BEGIN

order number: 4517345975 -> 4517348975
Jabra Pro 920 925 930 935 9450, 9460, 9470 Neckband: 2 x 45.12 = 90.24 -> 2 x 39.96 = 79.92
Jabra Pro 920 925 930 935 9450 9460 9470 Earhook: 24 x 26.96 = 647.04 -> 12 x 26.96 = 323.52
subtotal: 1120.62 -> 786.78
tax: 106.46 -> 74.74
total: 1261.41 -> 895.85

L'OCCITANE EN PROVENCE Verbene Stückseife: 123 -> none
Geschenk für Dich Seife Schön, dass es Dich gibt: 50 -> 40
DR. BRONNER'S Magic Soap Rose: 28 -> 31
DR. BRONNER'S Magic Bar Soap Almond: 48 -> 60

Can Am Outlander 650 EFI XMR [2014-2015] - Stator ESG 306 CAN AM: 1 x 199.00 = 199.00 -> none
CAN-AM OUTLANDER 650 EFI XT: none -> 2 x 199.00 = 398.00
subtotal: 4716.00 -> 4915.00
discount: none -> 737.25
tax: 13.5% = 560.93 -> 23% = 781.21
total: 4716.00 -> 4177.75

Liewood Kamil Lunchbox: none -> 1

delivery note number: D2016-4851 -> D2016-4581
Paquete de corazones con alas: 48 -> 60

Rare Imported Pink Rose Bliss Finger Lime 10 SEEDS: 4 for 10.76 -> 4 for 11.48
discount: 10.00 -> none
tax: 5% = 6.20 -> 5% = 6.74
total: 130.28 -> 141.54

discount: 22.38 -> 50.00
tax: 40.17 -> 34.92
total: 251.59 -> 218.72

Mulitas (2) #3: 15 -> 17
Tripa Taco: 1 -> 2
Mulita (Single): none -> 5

END

Return only and exactly the lines from the one that contains "DR. BRONNER'S Magic Bar Soap Almond: 48 -> 60" through the final line of the material above.

-- RESPONSE AREA --
DR. BRONNER'S Magic Bar Soap Almond: 48 -> 60

Can Am Outlander 650 EFI XMR [2014-2015] - Stator ESG 306 CAN AM: 1 x 199.00 = 199.00 -> none
CAN-AM OUTLANDER 650 EFI XT: none -> 2 x 199.00 = 398.00
subtotal: 4716.00 -> 4915.00
discount: none -> 737.25
tax: 13.5% = 560.93 -> 23% = 781.21
total: 4716.00 -> 4177.75

Liewood Kamil Lunchbox: none -> 1

delivery note number: D2016-4851 -> D2016-4581
Paquete de corazones con alas: 48 -> 60

Rare Imported Pink Rose Bliss Finger Lime 10 SEEDS: 4 for 10.76 -> 4 for 11.48
discount: 10.00 -> none
tax: 5% = 6.20 -> 5% = 6.74
total: 130.28 -> 141.54

discount: 22.38 -> 50.00
tax: 40.17 -> 34.92
total: 251.59 -> 218.72

Mulitas (2) #3: 15 -> 17
Tripa Taco: 1 -> 2
Mulita (Single): none -> 5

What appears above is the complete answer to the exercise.